BRIEF:
Bring together copies of the lines in the data below that contain the word "stage".

Before-and-after page screenshots:
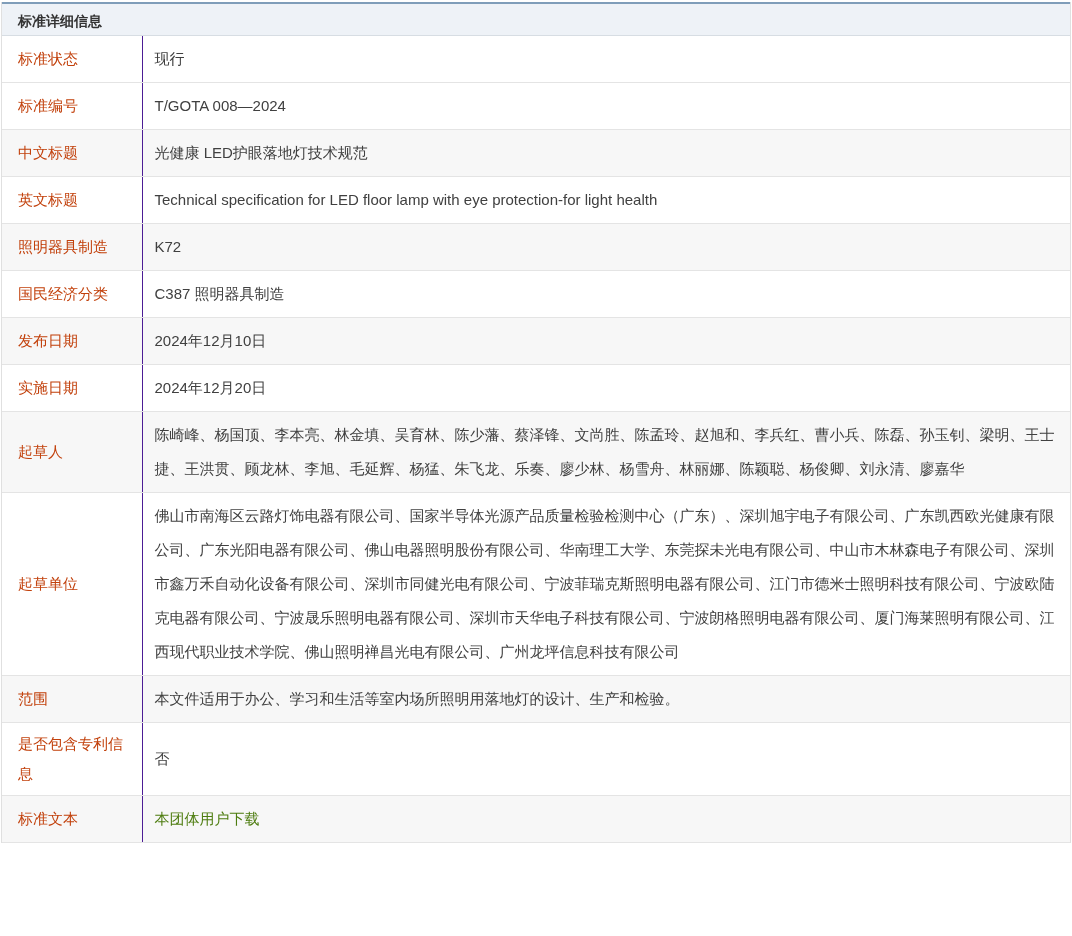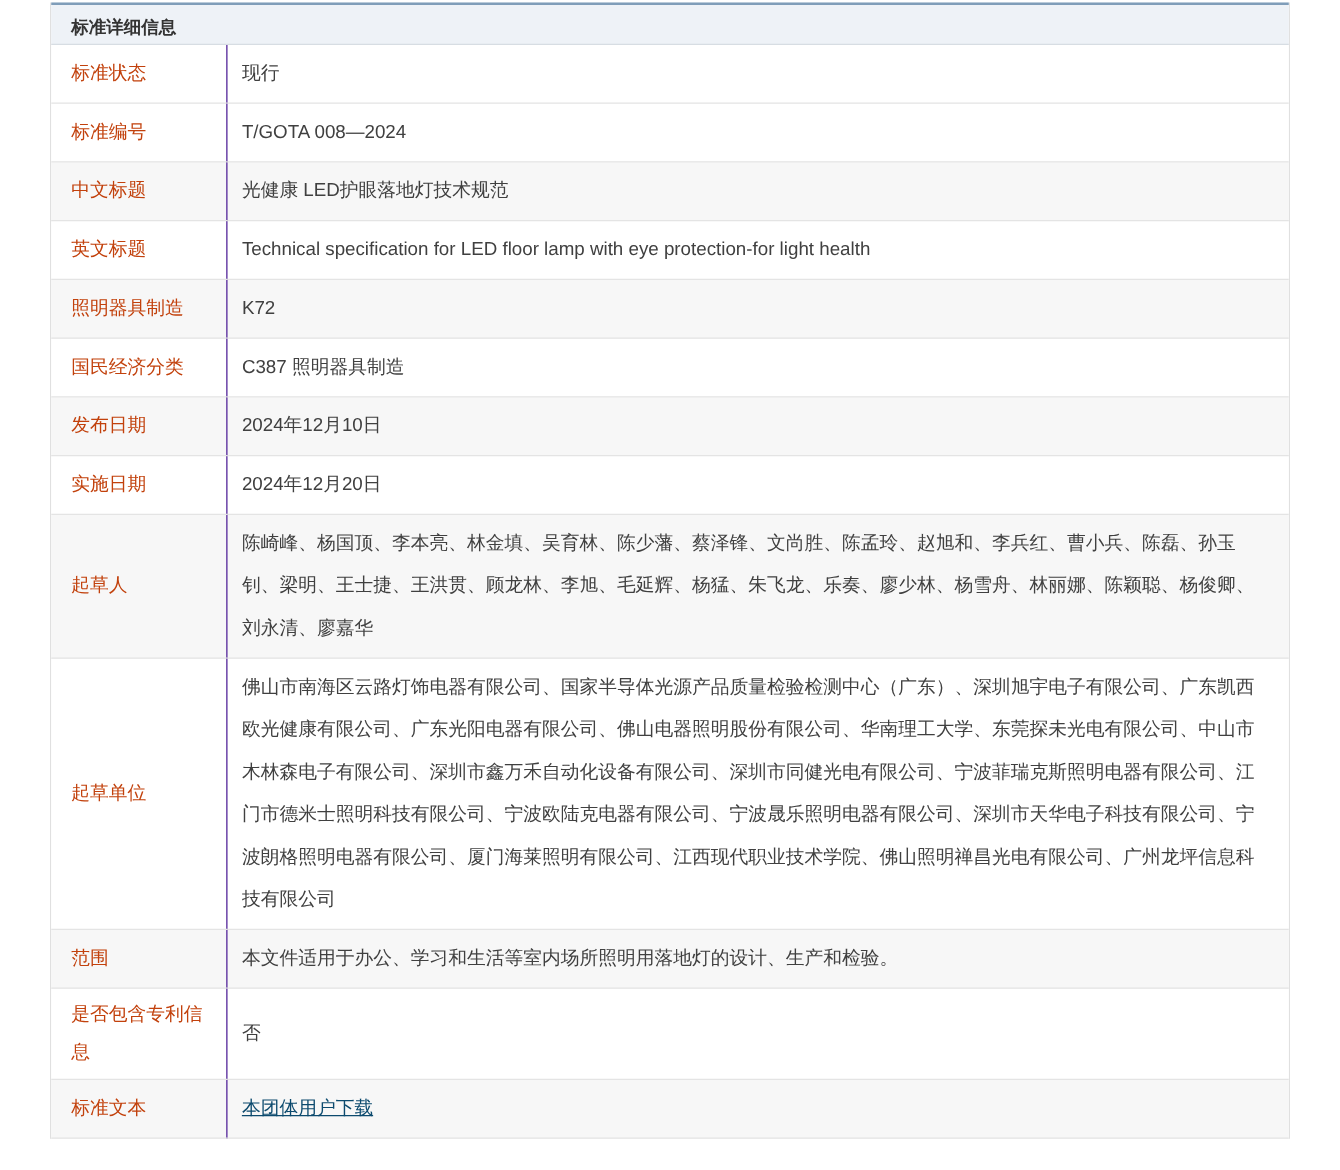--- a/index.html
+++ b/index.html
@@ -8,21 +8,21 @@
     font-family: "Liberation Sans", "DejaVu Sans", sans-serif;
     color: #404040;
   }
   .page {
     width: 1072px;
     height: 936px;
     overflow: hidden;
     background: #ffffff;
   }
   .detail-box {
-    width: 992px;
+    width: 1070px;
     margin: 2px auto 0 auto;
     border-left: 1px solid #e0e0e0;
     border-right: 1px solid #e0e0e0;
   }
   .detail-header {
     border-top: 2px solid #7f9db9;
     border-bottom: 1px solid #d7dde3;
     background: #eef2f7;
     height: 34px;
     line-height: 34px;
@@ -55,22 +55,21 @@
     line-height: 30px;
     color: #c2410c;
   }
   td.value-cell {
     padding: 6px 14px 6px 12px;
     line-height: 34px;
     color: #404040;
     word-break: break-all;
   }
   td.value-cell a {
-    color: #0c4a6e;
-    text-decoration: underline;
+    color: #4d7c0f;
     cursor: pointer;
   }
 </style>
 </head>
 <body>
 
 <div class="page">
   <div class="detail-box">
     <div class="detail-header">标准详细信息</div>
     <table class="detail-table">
---
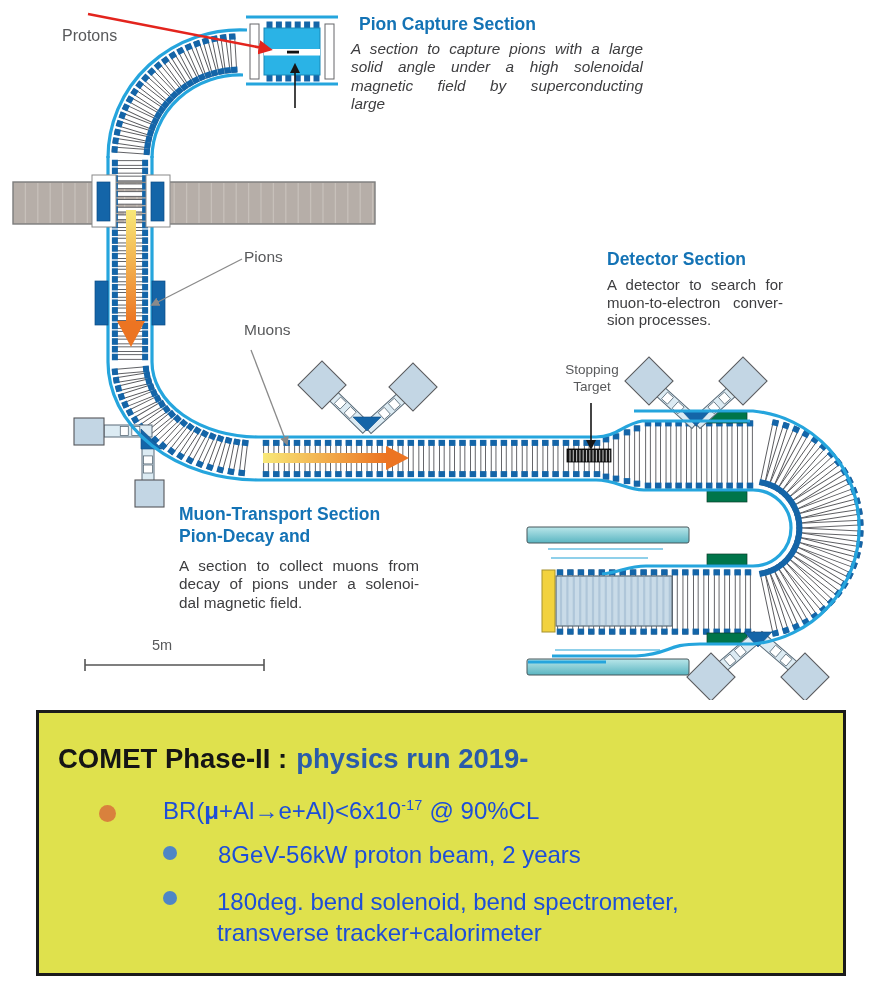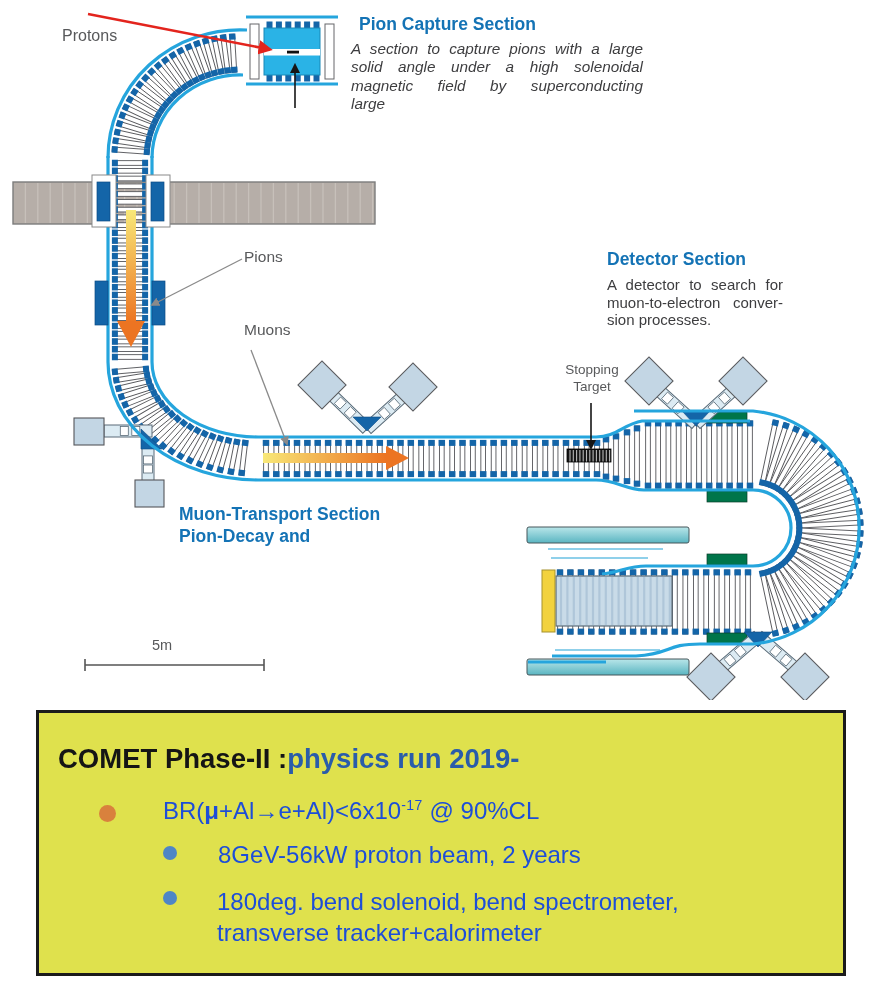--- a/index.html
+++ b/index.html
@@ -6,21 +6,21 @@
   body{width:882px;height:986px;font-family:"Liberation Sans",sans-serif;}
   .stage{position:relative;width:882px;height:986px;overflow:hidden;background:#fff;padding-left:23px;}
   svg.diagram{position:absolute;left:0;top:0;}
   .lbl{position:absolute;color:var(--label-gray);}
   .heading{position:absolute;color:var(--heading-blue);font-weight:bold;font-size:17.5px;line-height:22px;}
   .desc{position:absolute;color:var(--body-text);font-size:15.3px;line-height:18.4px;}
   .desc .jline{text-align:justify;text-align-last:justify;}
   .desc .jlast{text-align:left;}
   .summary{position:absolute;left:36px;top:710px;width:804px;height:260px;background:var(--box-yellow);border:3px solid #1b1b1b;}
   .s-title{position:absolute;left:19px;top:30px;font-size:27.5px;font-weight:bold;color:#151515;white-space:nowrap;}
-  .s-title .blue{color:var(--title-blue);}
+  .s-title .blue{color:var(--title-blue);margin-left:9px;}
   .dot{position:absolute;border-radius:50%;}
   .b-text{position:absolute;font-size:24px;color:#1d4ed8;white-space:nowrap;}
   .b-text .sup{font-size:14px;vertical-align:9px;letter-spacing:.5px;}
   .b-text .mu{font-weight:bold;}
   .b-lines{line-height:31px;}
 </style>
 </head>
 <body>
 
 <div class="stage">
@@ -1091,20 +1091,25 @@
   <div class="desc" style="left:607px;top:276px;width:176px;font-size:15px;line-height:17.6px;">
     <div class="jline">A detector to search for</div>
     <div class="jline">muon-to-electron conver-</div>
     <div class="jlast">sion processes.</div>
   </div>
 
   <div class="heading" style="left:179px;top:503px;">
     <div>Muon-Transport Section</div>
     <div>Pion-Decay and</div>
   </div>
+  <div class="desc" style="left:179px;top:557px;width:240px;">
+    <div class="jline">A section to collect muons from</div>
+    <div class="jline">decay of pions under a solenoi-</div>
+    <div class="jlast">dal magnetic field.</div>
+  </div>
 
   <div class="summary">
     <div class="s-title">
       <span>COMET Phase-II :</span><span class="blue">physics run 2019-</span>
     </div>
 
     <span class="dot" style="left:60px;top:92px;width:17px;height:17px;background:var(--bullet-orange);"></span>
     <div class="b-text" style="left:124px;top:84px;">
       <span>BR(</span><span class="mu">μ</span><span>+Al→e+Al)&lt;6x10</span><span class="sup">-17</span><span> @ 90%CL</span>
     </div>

TASK SOLUTION:
   .stage{position:relative;width:882px;height:986px;overflow:hidden;background:#fff;padding-left:23px;}
 <div class="stage">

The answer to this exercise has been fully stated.